Coupon programs are a common marketing practice aimed at building market share. While they decrease a consumer’s out-of-pocket expense, they do not decrease the overall cost of the drug. The costs are passed along to insurance companies and, ultimately, find their way back to consumers in other channels.

Therefore, Garrett said, price disclosures are “unlikely to create competition necessary to drive down prices. Drug companies will still make money and the status quo would remain the same.”

“Will price disclosure work at all? The answer is yes: price disclosure works, absent anything else,” said co-author Bill Tayler, professor of accounting at Brigham Young University. “But in a world where pharmaceutical companies behave logically, they will surely use a modifier of sorts that would unwind the entire benefit of this legislation.”

For the study, Garrett, Tayler and researchers at Johns Hopkins University showed 580 participants one of five ads for a fictional diabetes prescription drug, Mayzerium. (The study participants were not patients; they had been told to assume they had recently been diagnosed with type 2 diabetes.) The ad in the control condition made no mention of the drug’s price while the other four disclosed either a low ($50 a month) or a high ($15,500 a month) price. In two “modified” ads, language was included indicating that eligible patients may be able to get the drug for as little as $0 a month because of insurance coverage or coupon availability.

For the high-priced drug ad, price disclosure significantly reduced the likelihood of participants asking their doctor about the drug, asking their insurance provider about the drug or researching the drug online, or taking the drug. The participants who saw ads with modifying language were still interested in the drugs.

“Price disclosure in drug ads works only under the ‘tell the price, only the price, nothing but the price’ scenario,” said co-author Ge Bai, associate professor of accounting at the Johns Hopkins Carey Business School.

For the Trump proposal to be effective, the administration must do something about pharmaceutical companies’ use of copay assistance programs.

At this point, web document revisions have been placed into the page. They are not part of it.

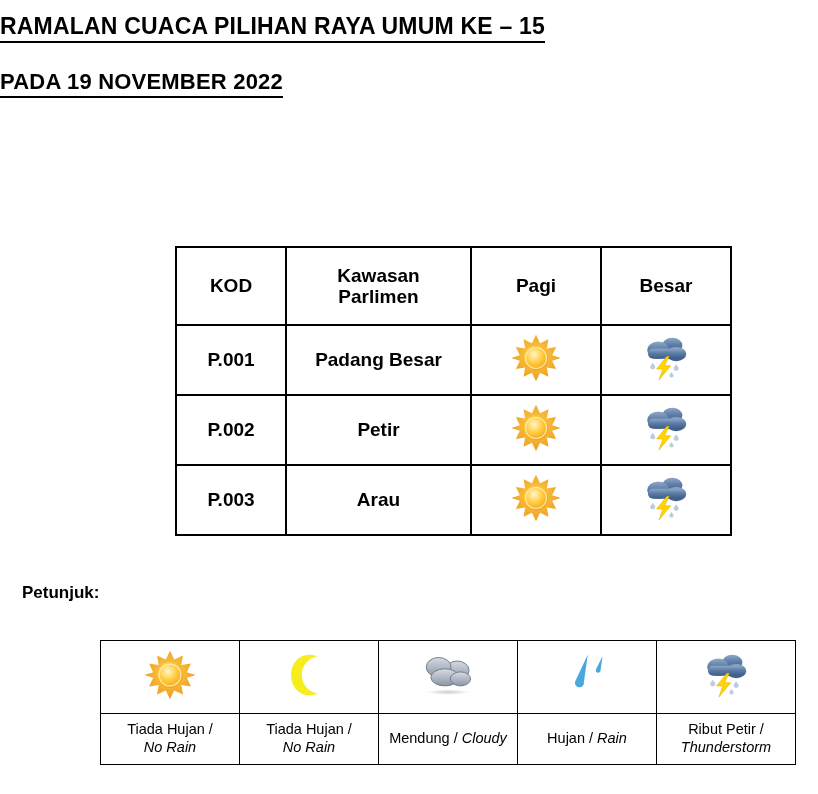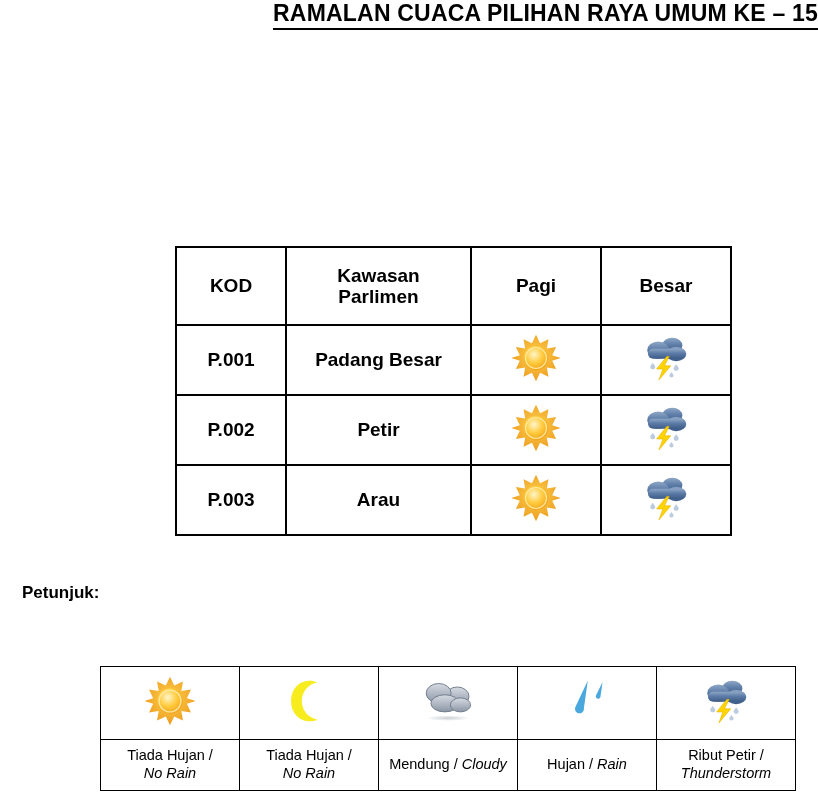--- a/index.html
+++ b/index.html
@@ -18,7 +18,8 @@
 
   
   .heading-block {
-    text-align: right;
+    text-align: left;
+    padding-top: 13px;
   }
   .title-line-1,
   .title-line-2,

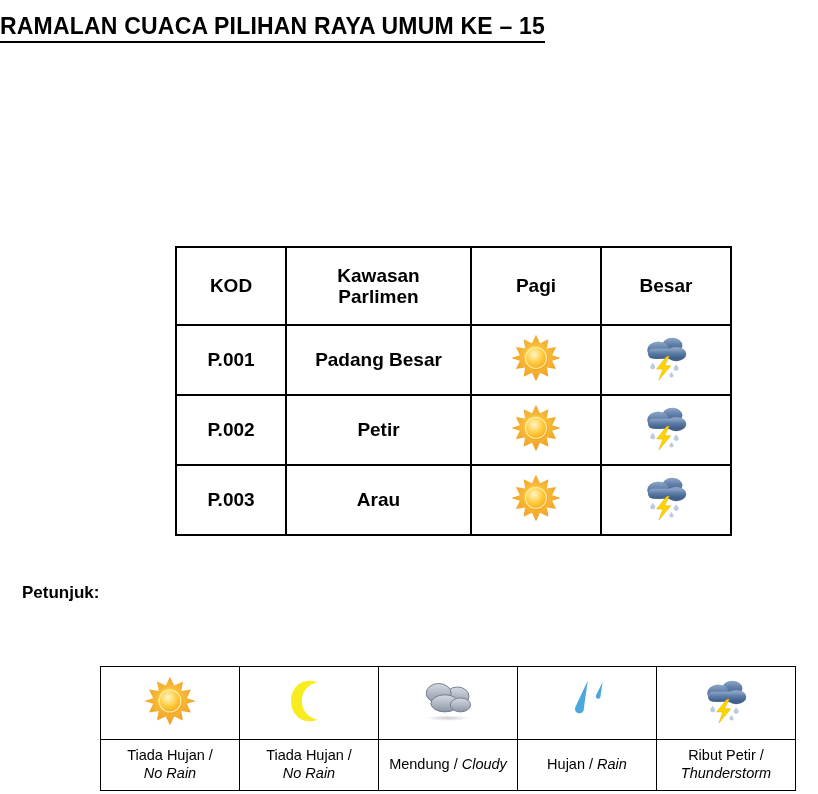--- a/index.html
+++ b/index.html
@@ -131,6 +131,9 @@
 <div class="heading-block">
   <div class="title-line-1">
     <span class="underlined">RAMALAN CUACA PILIHAN RAYA UMUM KE – 15</span>
+  </div>
+  <div class="title-line-2">
+    <span class="underlined">PADA 19 NOVEMBER 2022</span>
   </div>
 </div>
 

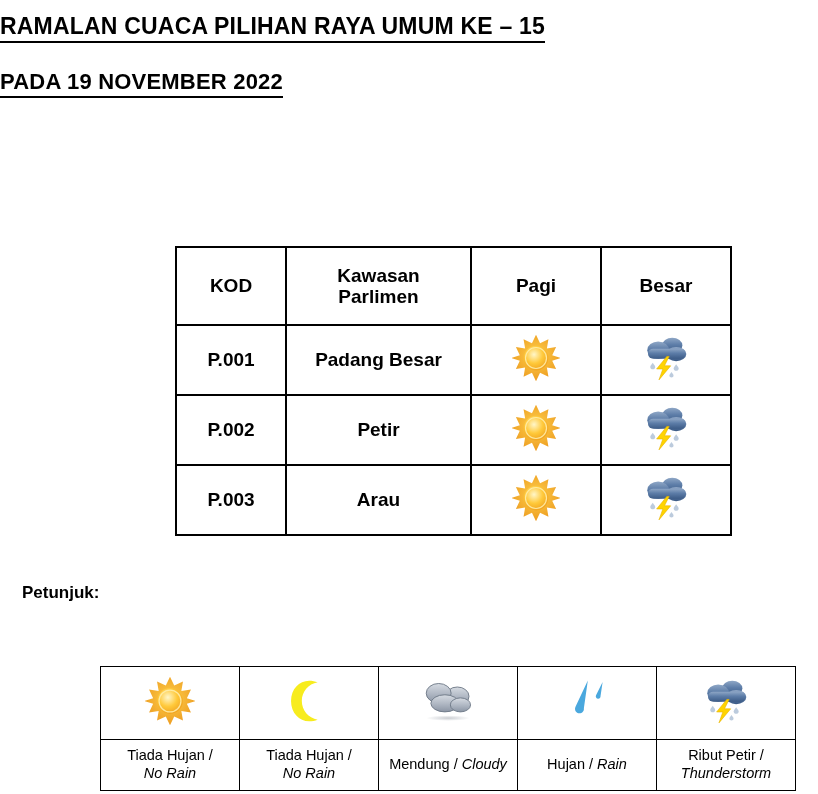--- a/index.html
+++ b/index.html
@@ -97,7 +97,7 @@
   .legend-wrap {
     position: absolute;
     left: 100px;
-    top: 666px;
+    top: 640px;
   }
   table.legend {
     border-collapse: collapse;

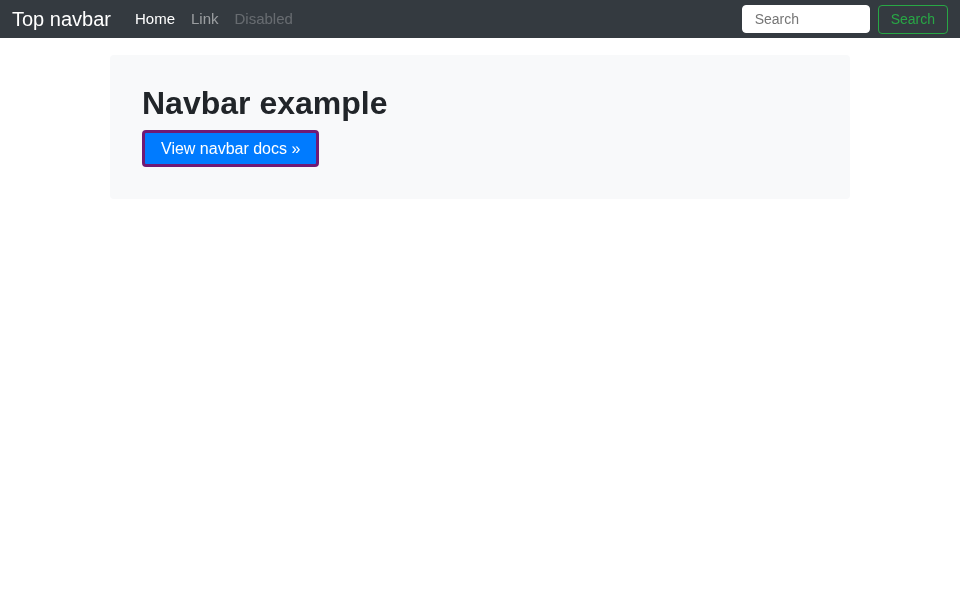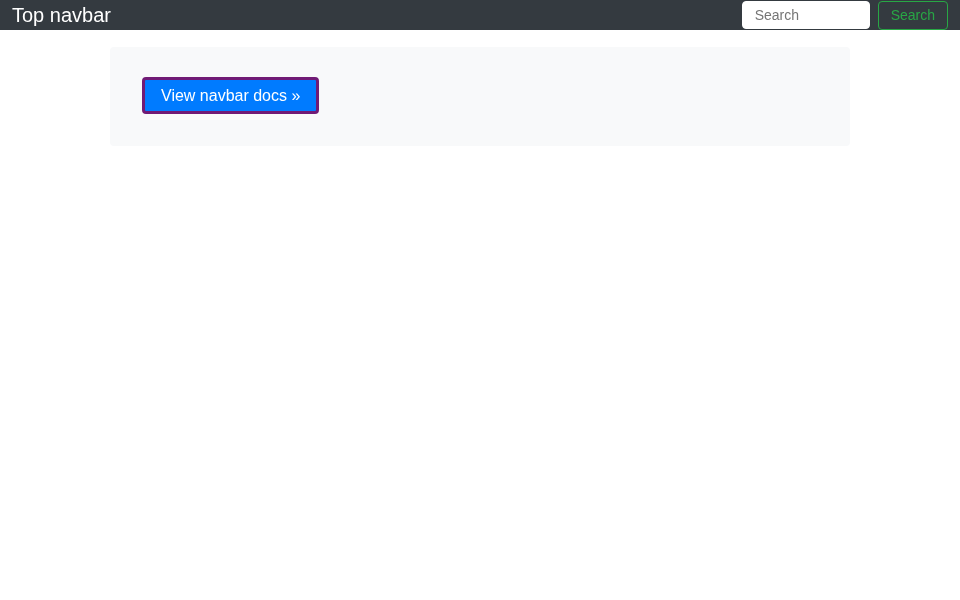--- a/index.html
+++ b/index.html
@@ -13,7 +13,7 @@
 
   
   .navbar {
-    height: 30px;
+    height: 38px;
     background: #343a40;
     display: flex;
     align-items: center;

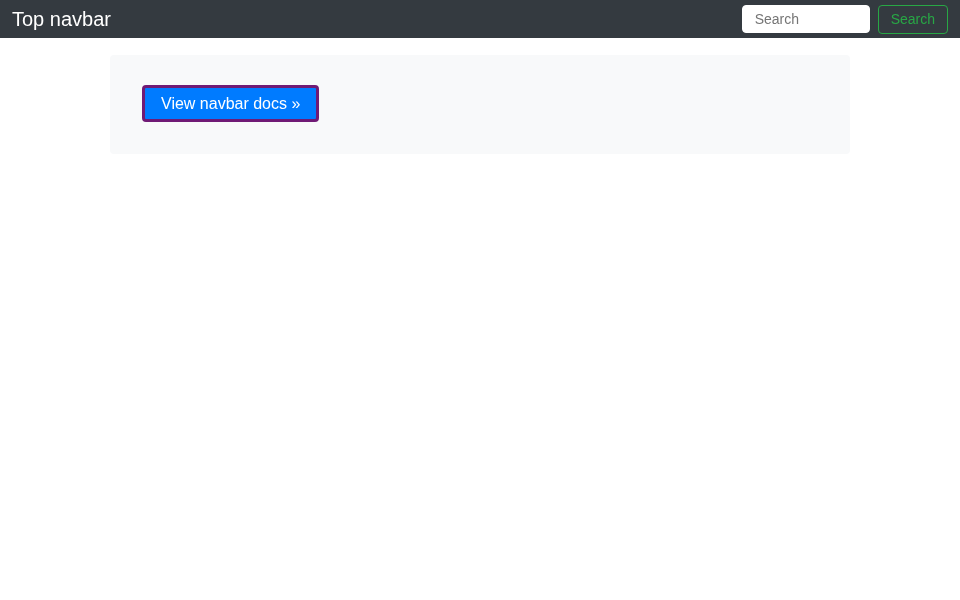--- a/index.html
+++ b/index.html
@@ -120,6 +120,11 @@
 <nav class="navbar">
   <a class="navbar-brand">Top navbar</a>
 
+  <ul class="navbar-nav">
+    <li><a class="nav-link active">Home</a></li>
+    <li><a class="nav-link muted">Link</a></li>
+    <li><a class="nav-link disabled">Disabled</a></li>
+  </ul>
 
   <div class="navbar-spacer"></div>
 

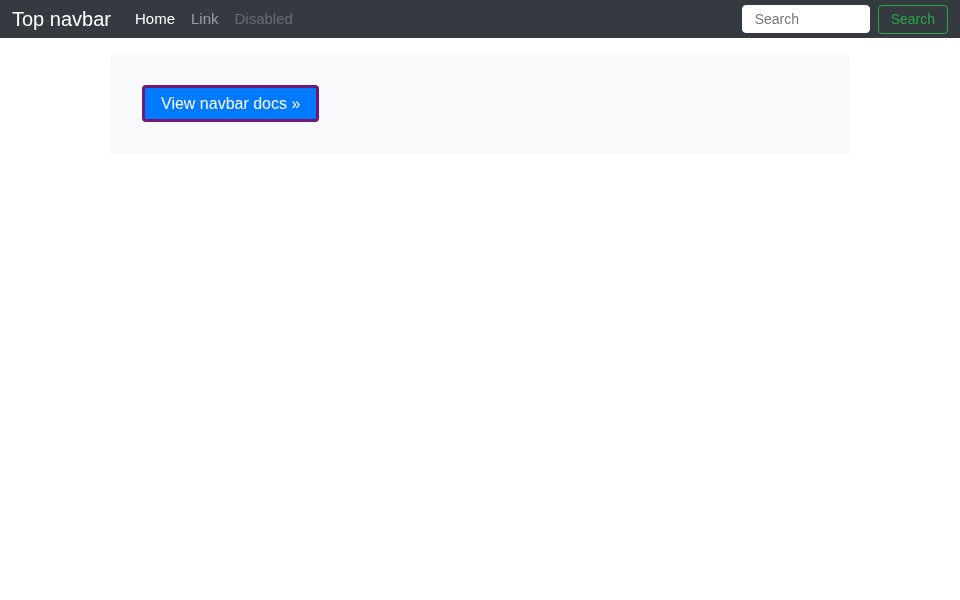--- a/index.html
+++ b/index.html
@@ -136,6 +136,7 @@
 
 <main class="container">
   <div class="jumbotron">
+    <h1>Navbar example</h1>
     <a class="btn-primary">View navbar docs »</a>
   </div>
 </main>

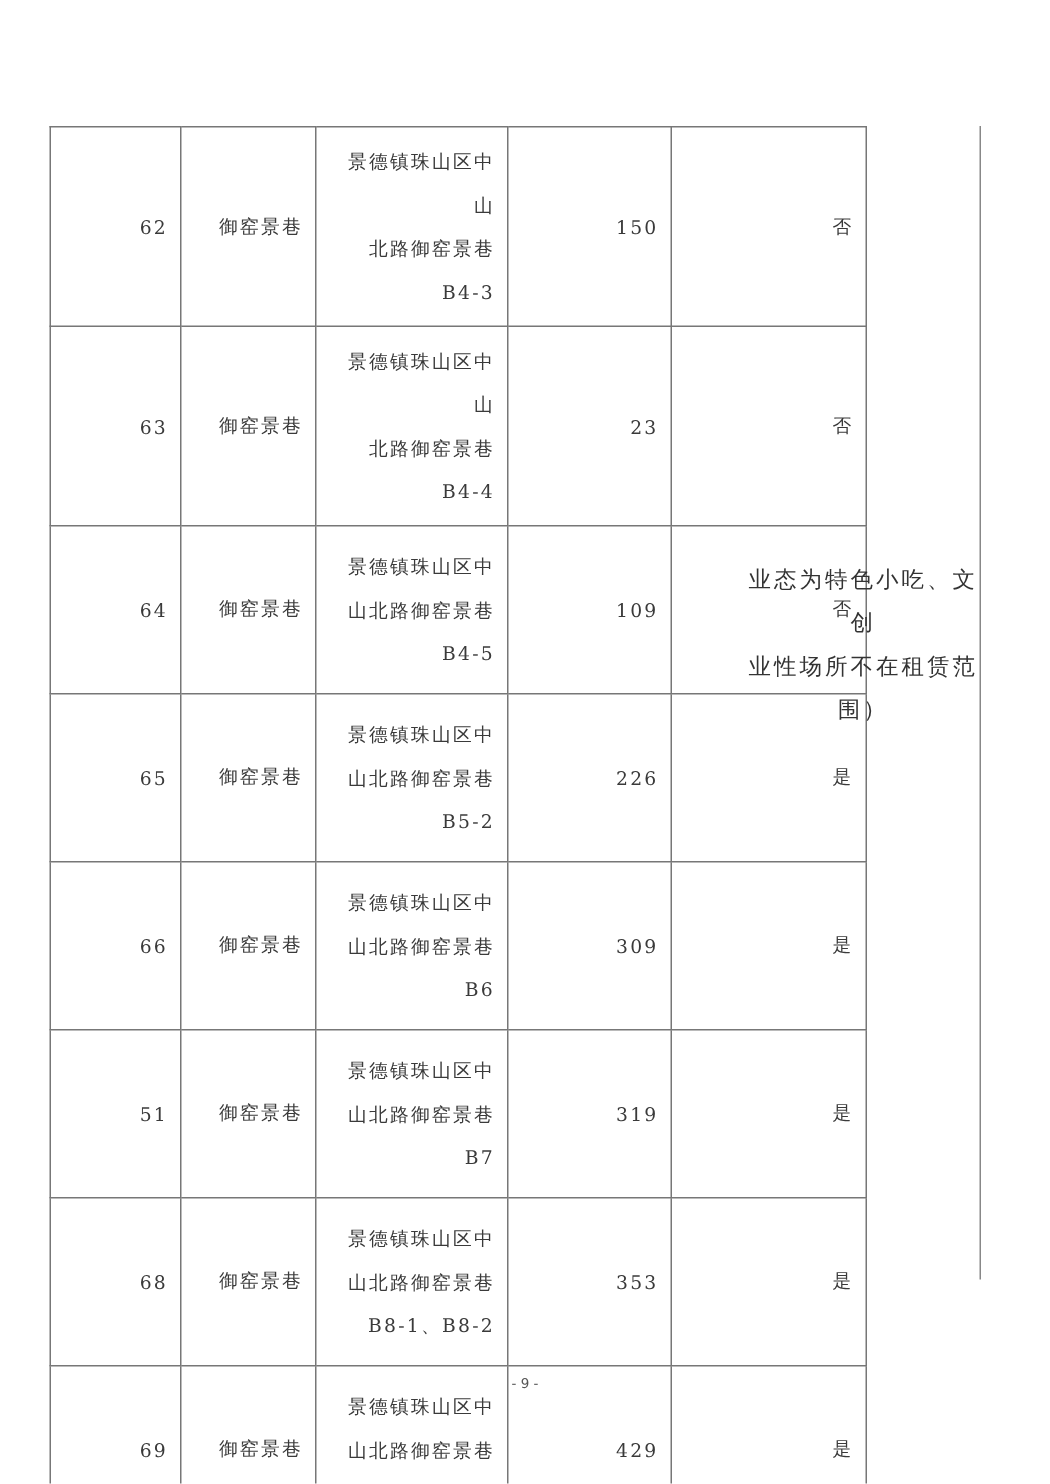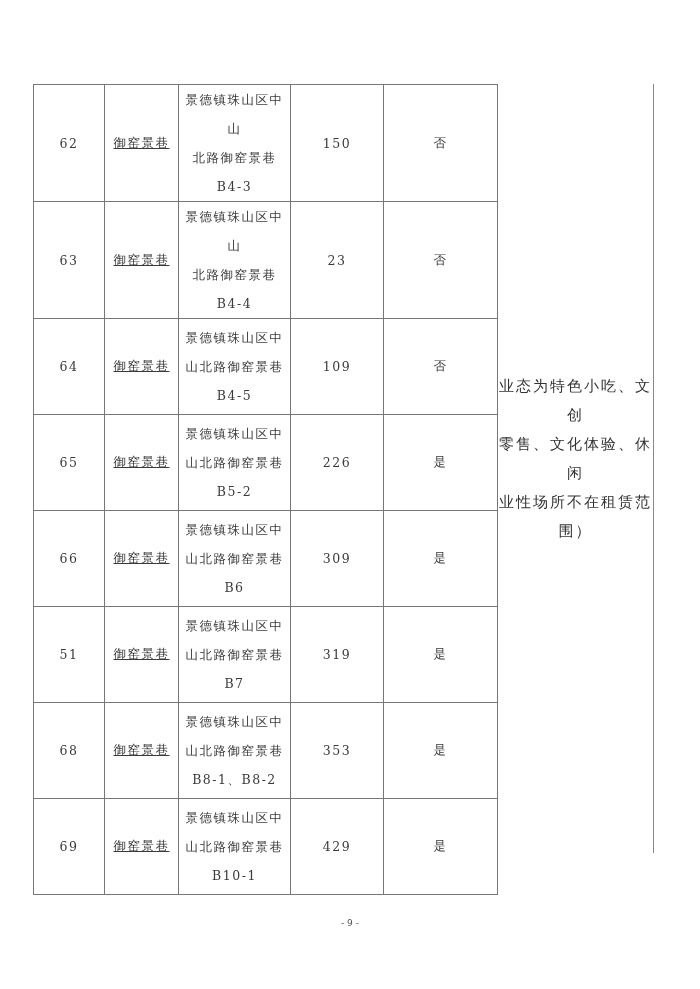--- a/index.html
+++ b/index.html
@@ -13,8 +13,8 @@
     }
     table.main td {
       border: 1.2px solid #777777;
-      text-align: center; vertical-align: middle;
-      height: 95px; padding: 0;
+      text-align: right; vertical-align: middle;
+      height: 95px; padding: 8px;
       font-size: 12.5px; color: #3a3a3a;
       letter-spacing: 1.5px;
     }

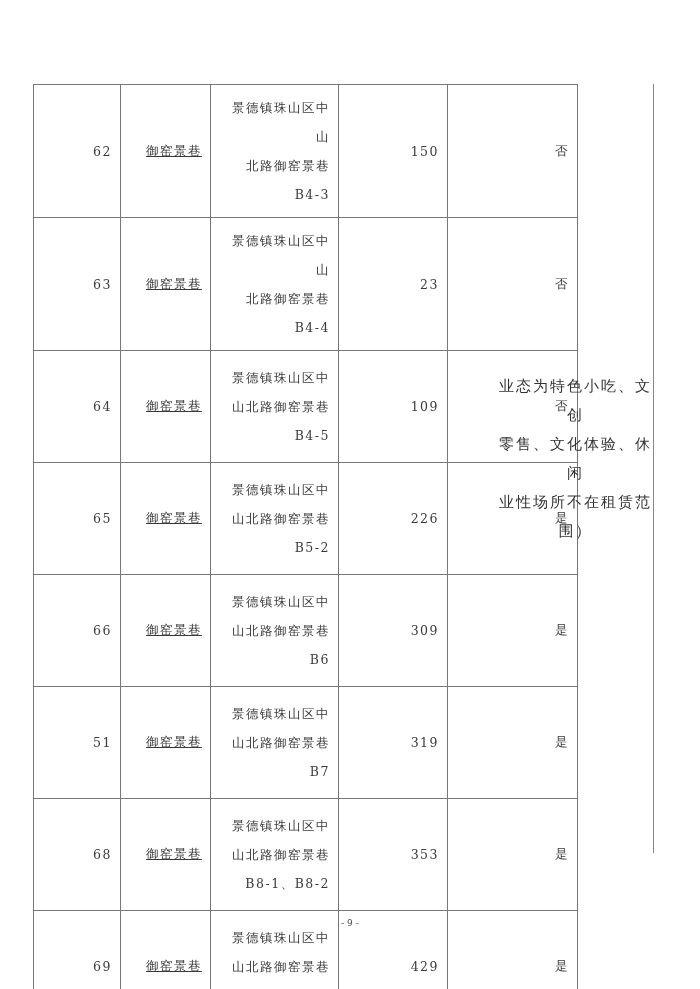--- a/index.html
+++ b/index.html
@@ -19,7 +19,7 @@
       letter-spacing: 1.5px;
     }
     td.c-no { width: 70px; font-size: 12.5px; }
-    td.c-name { width: 73px; letter-spacing: 2.5px; text-decoration: underline; }
+    td.c-name { width: 73px; letter-spacing: 2.5px; }
     td.c-addr { width: 111px; line-height: 29px; font-size: 12px; letter-spacing: 2px; }
     td.c-area { width: 92px; }
     td.c-flag { width: 113px; }

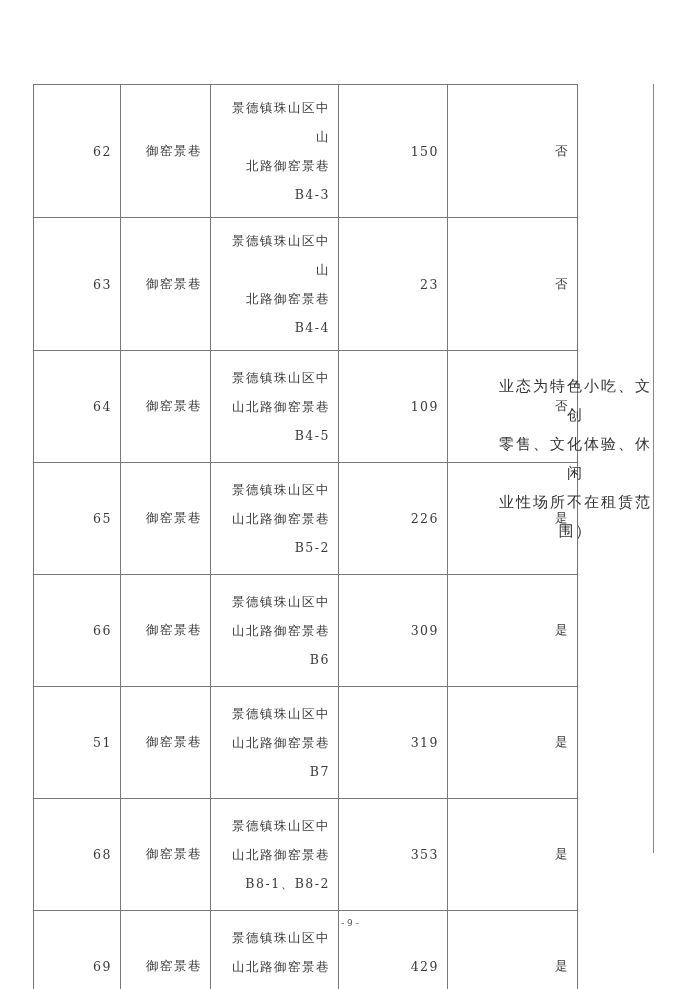--- a/index.html
+++ b/index.html
@@ -136,7 +136,6 @@
 
   <div class="side-note">
     <span class="addr-line">业态为特色小吃、文创</span>
-    <span class="addr-line">零售、文化体验、休闲</span>
     <span class="addr-line">业性场所不在租赁范</span>
     <span class="addr-line">围）</span>
   </div>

“If we really want to bring drug prices down, consumers have to vote with their wallets, and consumers are most likely to do that when they feel the pinch of high drug costs,” Garrett said.

Tayler agrees: “Legislation requiring pharmaceutical companies to provide equivalent discounts to all payers would do the trick. If the drug is marked down 90 percent for the patient, mark it down 90 percent for their insurer as well. That would keep pharmaceutical companies from gaming the system via handouts to consumers while forcing the insurers to carry the full cost of overpriced drugs.”

The Trump administration is not the first to try to combat skyrocketing pharmaceutical prices; previous administrations have done their best to address the issue, as have others in the medical and health care industries. Exactly how Trump’s Health and Human Services proposal will look is still unclear, and Big Pharma is already pushing back — and showing signs of doing exactly what researchers in this JAMA Internal Medicine article predict.

A recent op-ed in USA Today by the president of the Pharmaceutical Research and Manufacturers of America said the proposal would be confusing to patients and might deter them from seeking needed care. “List prices are not a good indicator of what patients will pay, because their insurers determine what they pay out of pocket,” wrote Stephen J. Ubl.

“The suggested policy is unlikely to do harm, but it is also unlikely to help much to control pharmaceutical prices,” Tayler said. “This is not the most effective route and it could be very costly in terms of the lawsuits that are going to result. Why fight the legal battle if it’s not going to work?”

The research was intended to help inform policymakers, but there’s also a message for consumers, Garrett said.

“For all we say about wanting transparency about prices, if our own decisions are always motivated by our financial self-interest, having price information might not make a difference,” Garret said.

“I’m getting the drug for zero, but who’s paying the full cost?”

Todd Hollingshead with BYU News contributed to this story.